J Orthop Surg Res 11, 18 (2016).

In vivo kinematics of a unique posterior-stabilized knee implant during a stepping exercise

Mine, T., Hoshi, K., Gamada, K. et al.


Stair-stepping motion is important in daily living, similar to gait. Knee prostheses need to have even more superior performance and stability in stair-stepping motion than in gait. The purpose of this analysis was to estimate in vivo knee motion in stair stepping and determine if this unique knee prosthesis function as designed.
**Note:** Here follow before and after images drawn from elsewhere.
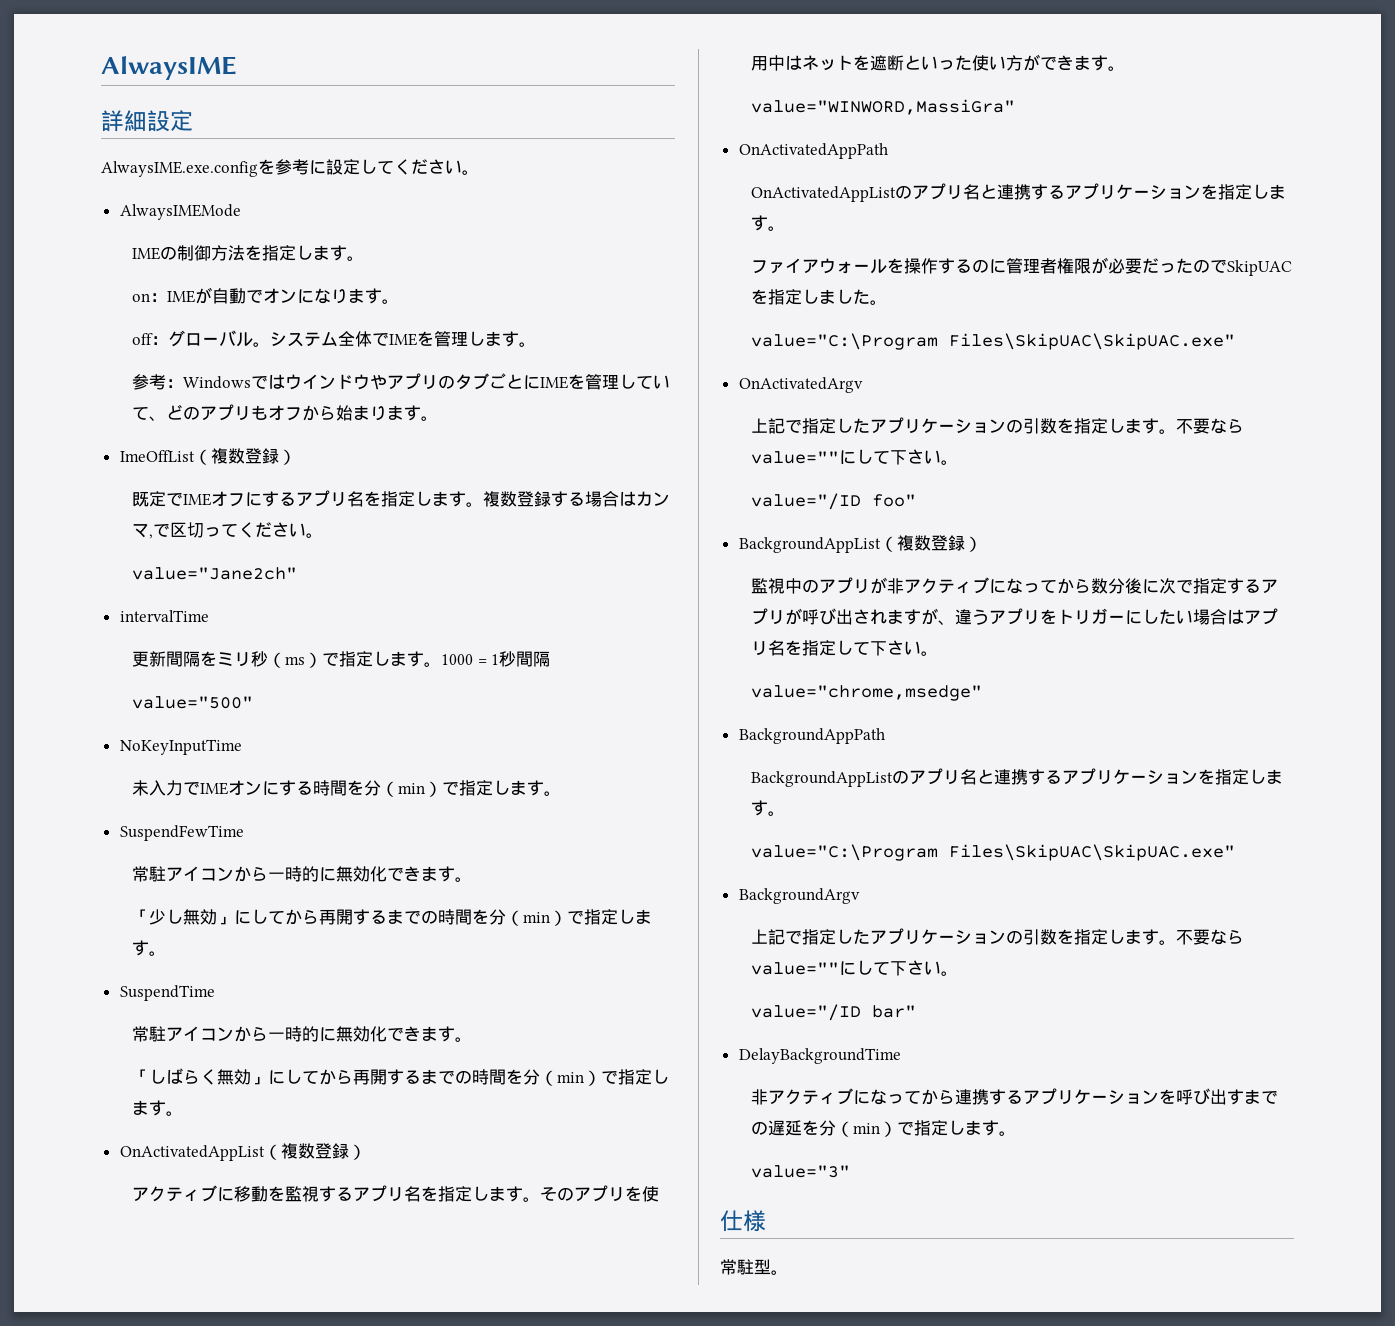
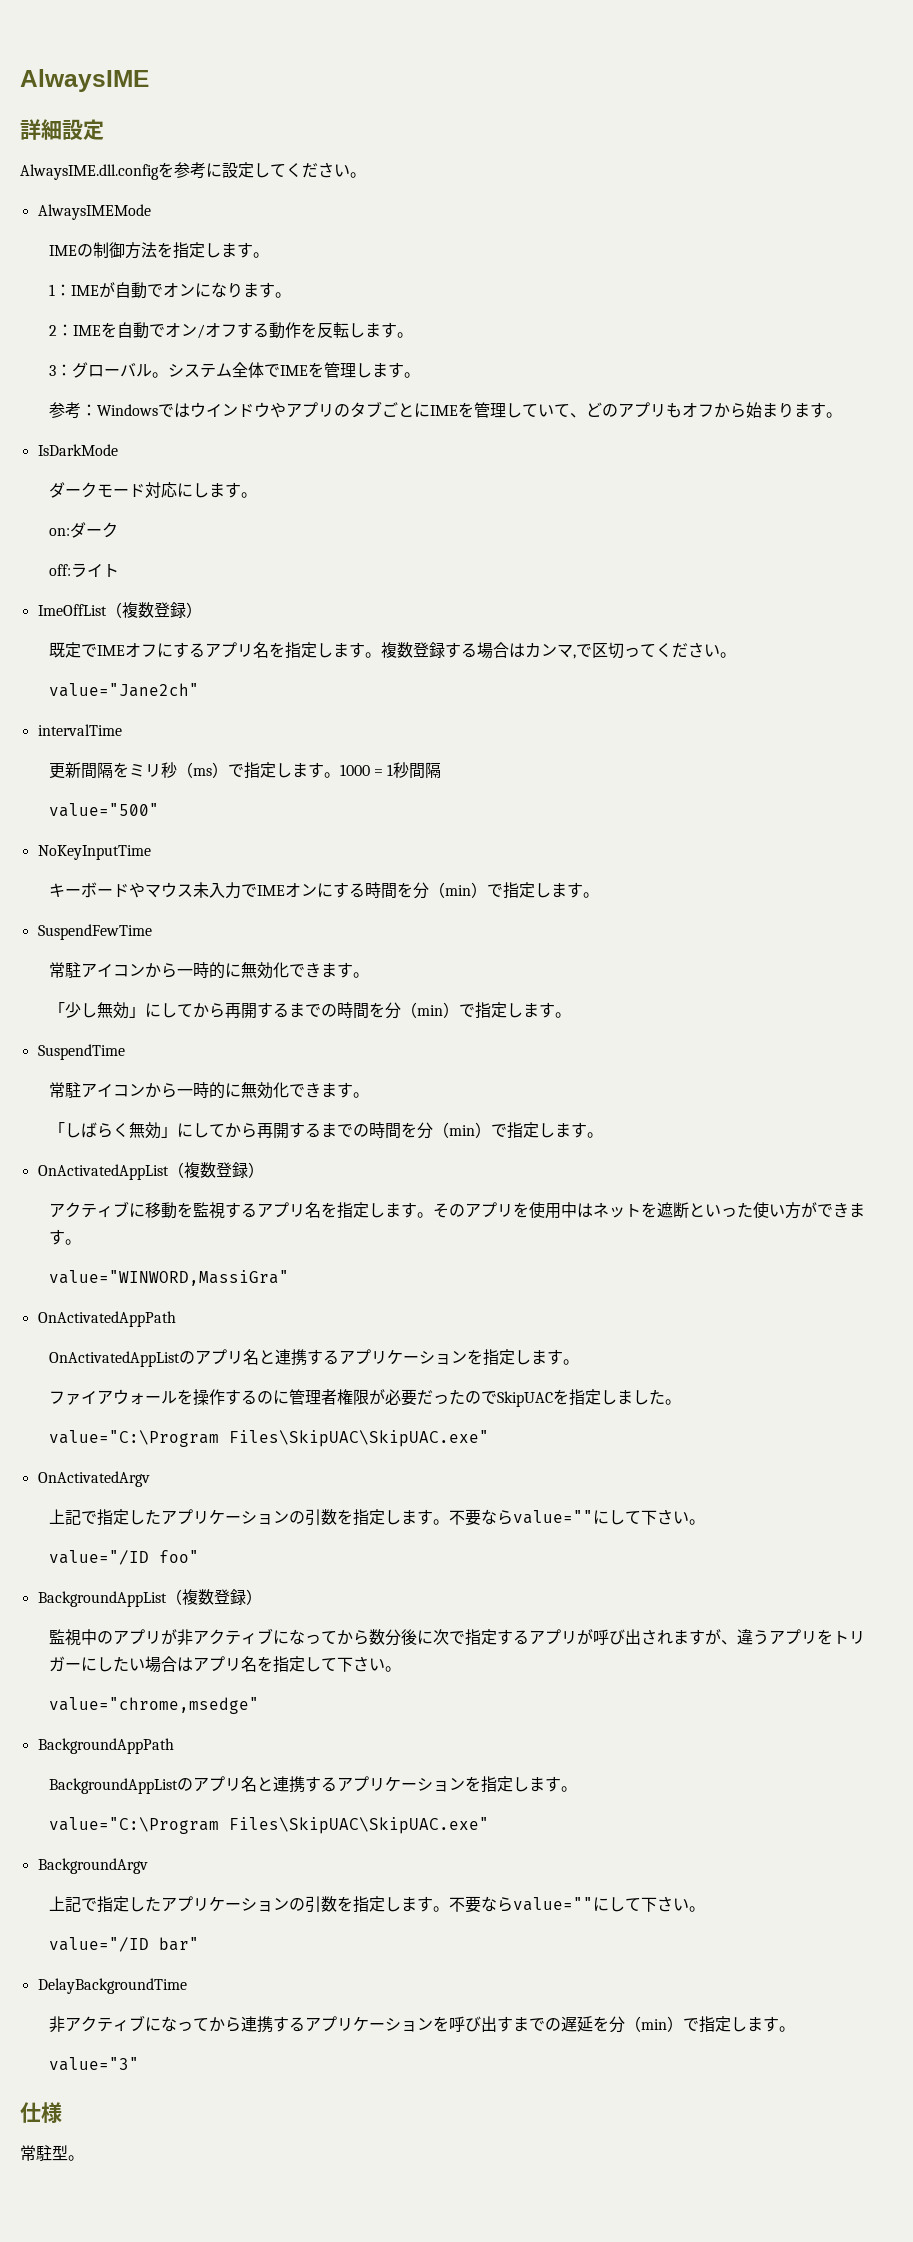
- AlwaysIME.exe.configを参考に設定してください。
+ AlwaysIME.dll.configを参考に設定してください。
- on：IMEが自動でオンになります。
+ 1：IMEが自動でオンになります。
- off：グローバル。
+ 2：IMEを自動でオン/オフする動作を反転します。
+ 3：グローバル。
+ IsDarkMode
+ ダークモード対応にします。
+ on:ダーク
+ off:ライト
- 未入力でIMEオンにする時間を分（min）で指定します。
+ キーボードやマウス未入力でIMEオンにする時間を分（min）で指定します。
A total of 20 patients with Bi-Surface posterior-stabilizing (PS) implants were assessed. The Bi-Surface PS knee is a posterior-cruciate substitute prosthesis with a unique ball-and-socket joint in the mid-posterior portion of the femoral and tibial components. Patients were examined during stair-stepping motion using a 2-dimensional to 3-dimensional registration technique.


The kinematic pattern in step up was a medial pivot, in which the level of anteroposterior translation was very small. In step down, the kinematic pattern was neither a pivot shift nor a rollback. From minimum to maximum flexion, anterior femoral translation occurred slightly.


In this study, this unique implant had good joint stability during stair stepping. The joint’s stability during stair stepping was affected by the design of the femorotibial joint rather than post/cam engagement or the ball-and-socket joint.